Slide three: Soaps. The big guns are all set for some color of tragedy. "The O.C.", finally a chance to cut Marissa out of the landscape, now that the little sister is running the show. The one-that-does-not-shake, Ryan, now the wisest man in town, progressively replacing Sandy, whose role has become minimalist, which is sad. So much for the Rumble Fish. "Lost" is midway to the fall with the community half set for all-out-war with the land owners and the other half entangled into a spreading turn for private matters, sexual intercourses and drug rehab without the facilities. Both Saeed and Sawyer are on the rise, is this army to be Iraqi based? What to say about "Desperate Housewives"? At this point we are running circles around daily routines, despite the killings, mean gay children's revolts and Internet porn. The show is begging for a big dip into something that we can not forecast successfully.

Slide four: The loudest political campaign in the world, Italy, is set to spark in a few days. If I was not living here I would rather laugh about. A bloodshed will be, with no particular side detailing a coherent strategy for a country which economy is clearly on a landslide to irrelevance. The "left" conglomerate, apparently with better ties to the EU burgs, will do all it can to lose. Berlusconi, obliterating its allies, will spend whatever it takes and go as far as he can get. Let's only hope it's April soon. What about a standoff reminiscent of Germany a month ago?
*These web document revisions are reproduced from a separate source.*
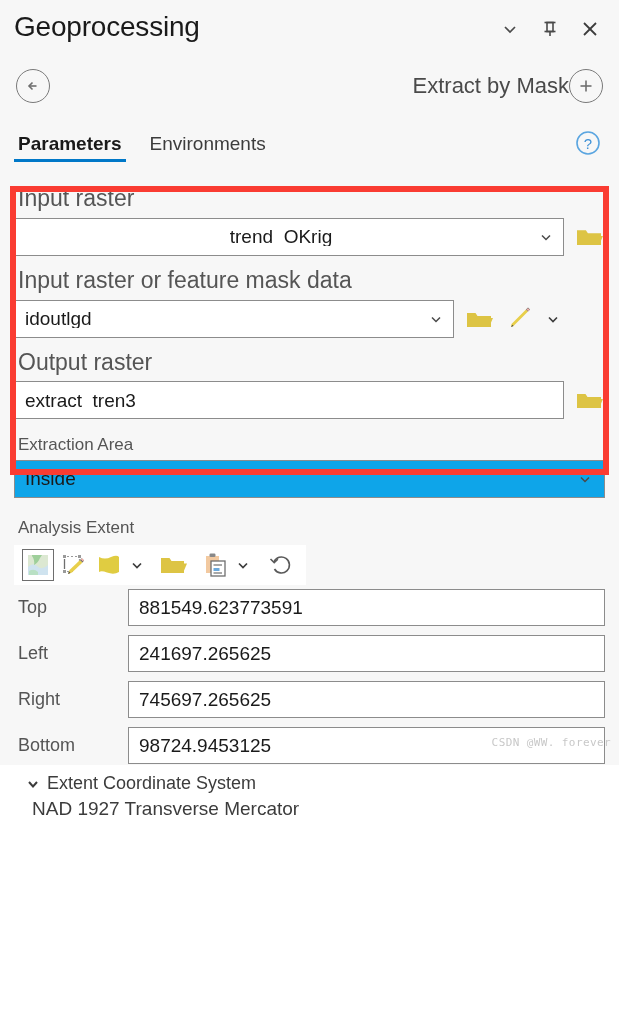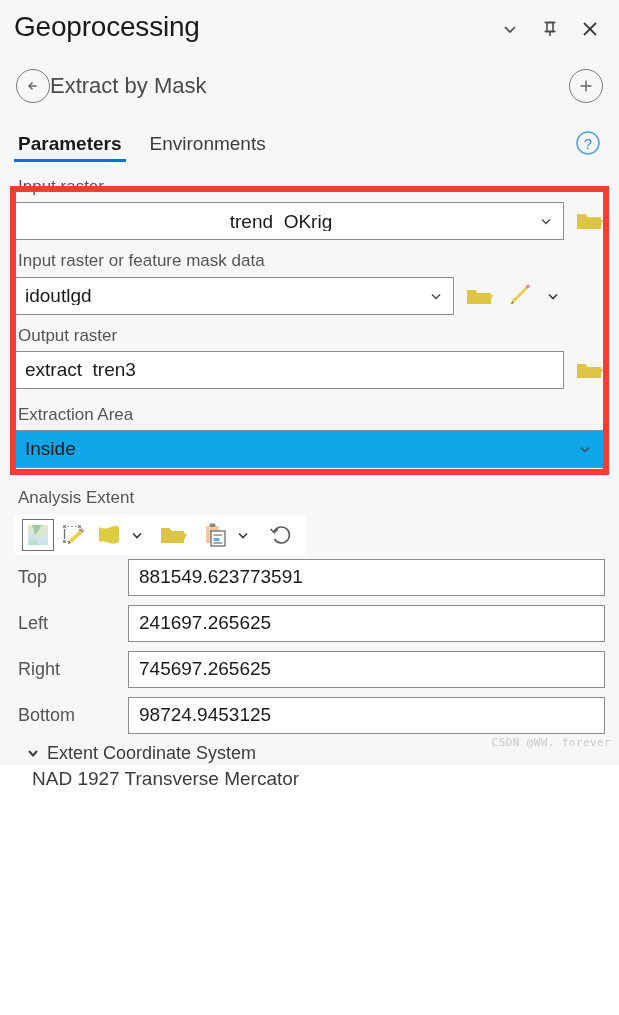--- a/index.html
+++ b/index.html
@@ -77,7 +77,7 @@
   }
   .tool-title {
     flex: 1;
-    text-align: left;
+    text-align: right;
     font-size: 22px;
     color: #4a4a4a;
     font-weight: 400;

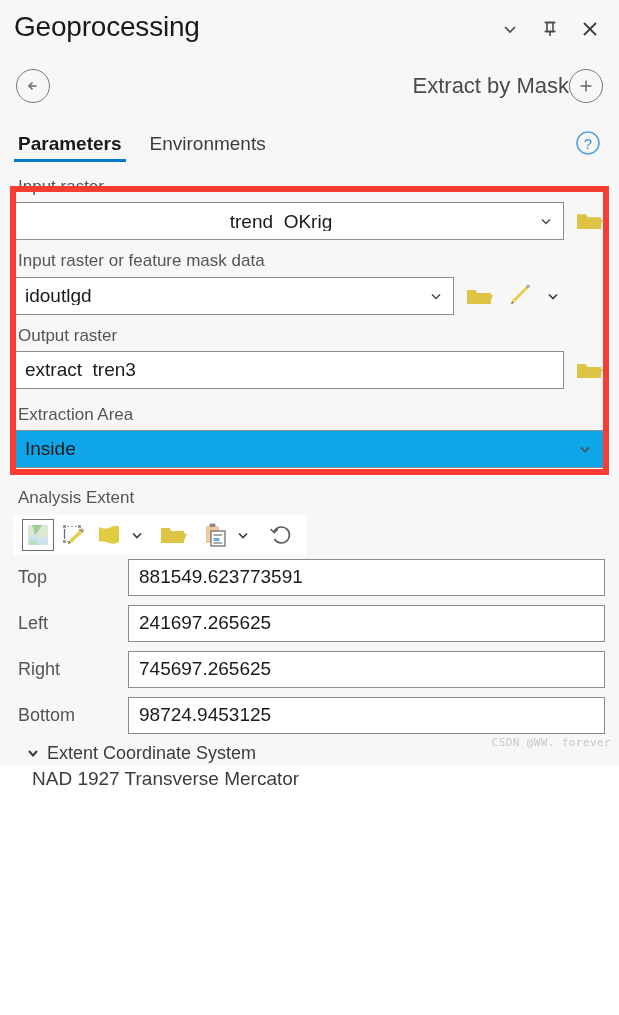--- a/index.html
+++ b/index.html
@@ -141,9 +141,9 @@
 
   .field-group { margin-bottom: 6px; }
   .field-label {
-    font-size: 17px;
+    font-size: 23px;
     color: #555555;
-    margin: 0 0 5px 4px;
+    margin: 8px 0 5px 4px;
     line-height: 1.25;
   }
   .field-row {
Is that ugly enough?

Slide five: Google is likely to shape the market's mood next week, when it comes through with its fourth-quarter results. The online search giant has blown Wall Street targets away through its first five quarters as a public company, thanks to a potent combination of improving fundamentals and an insistence on keeping mum when it comes to providing guidance to the investing community. But let's be realistic. After being humbled for five straight quarters, analysts are getting aggressive with their optimism by raising their projections and profit targets almost monthly. In fact, over the past three months, Wall Street consensus estimates for Google's 2006 profitability have grown from $8.36 to $8.76 per share. That means Google will miss, and when it does, it won't be pretty. Away from the coin count and on the flip side, recent snafus suggest not just estimates are being missed. A nasty one was recently found with Gmail forwarding from an x.y account to the corresponding xy account without user's knowledge. Another one was the now famous Google video store, the store with a price policy wholly onto the distributors. I bet anybody to buy anything on a store set up with such business logic. Cherry on the cake is Google China a.k.a. how an engineer's based company deals with censorship. Check this post on LGF to find out how Google Search works from China. It is pretty striking. Here. Amen. It is true when Google screws it, it does it big time.
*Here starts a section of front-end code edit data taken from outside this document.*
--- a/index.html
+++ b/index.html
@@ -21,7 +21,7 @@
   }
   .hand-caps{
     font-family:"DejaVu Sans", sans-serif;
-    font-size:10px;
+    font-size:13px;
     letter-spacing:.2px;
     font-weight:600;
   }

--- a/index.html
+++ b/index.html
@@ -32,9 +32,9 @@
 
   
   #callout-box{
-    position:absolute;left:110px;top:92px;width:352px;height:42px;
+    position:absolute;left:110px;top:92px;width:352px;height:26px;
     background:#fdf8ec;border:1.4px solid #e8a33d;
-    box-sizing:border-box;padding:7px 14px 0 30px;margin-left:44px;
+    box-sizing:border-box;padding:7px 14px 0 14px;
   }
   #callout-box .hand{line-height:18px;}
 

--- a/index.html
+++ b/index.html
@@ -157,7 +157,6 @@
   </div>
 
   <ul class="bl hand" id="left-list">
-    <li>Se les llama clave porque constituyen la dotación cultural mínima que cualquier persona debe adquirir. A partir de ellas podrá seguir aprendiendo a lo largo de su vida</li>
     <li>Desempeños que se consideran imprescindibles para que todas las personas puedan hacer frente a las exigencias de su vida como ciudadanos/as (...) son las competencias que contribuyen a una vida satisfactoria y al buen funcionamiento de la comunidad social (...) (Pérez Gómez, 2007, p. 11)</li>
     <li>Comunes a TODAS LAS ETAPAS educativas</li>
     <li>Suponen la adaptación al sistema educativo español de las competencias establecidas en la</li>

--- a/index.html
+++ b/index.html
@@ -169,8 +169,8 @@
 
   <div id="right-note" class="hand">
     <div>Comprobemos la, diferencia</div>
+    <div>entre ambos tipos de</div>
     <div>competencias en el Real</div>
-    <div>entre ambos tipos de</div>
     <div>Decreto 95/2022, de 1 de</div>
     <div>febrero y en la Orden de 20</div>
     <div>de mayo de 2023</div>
Slide six:A large set of email messages, the Enron corpus, was made public during the legal investigation concerning the Enron corporation. This dataset, along with a thorough explanation of its origin, is available here. The raw Enron corpus contains 619,446 messages belonging to 158 users. Academic researchers quickly realized the e-mails were a unique and open data trove that could be exploited by researchers interested in social networks and information analysis and retrieval. The Enron Email Analysis Project at Berkley is here and includes search interfaces, specifically developed search algorithms, categorization styles and subset annotations, an email visualization and clustering tool and a database representation built by Andrew Fiore. Dig it.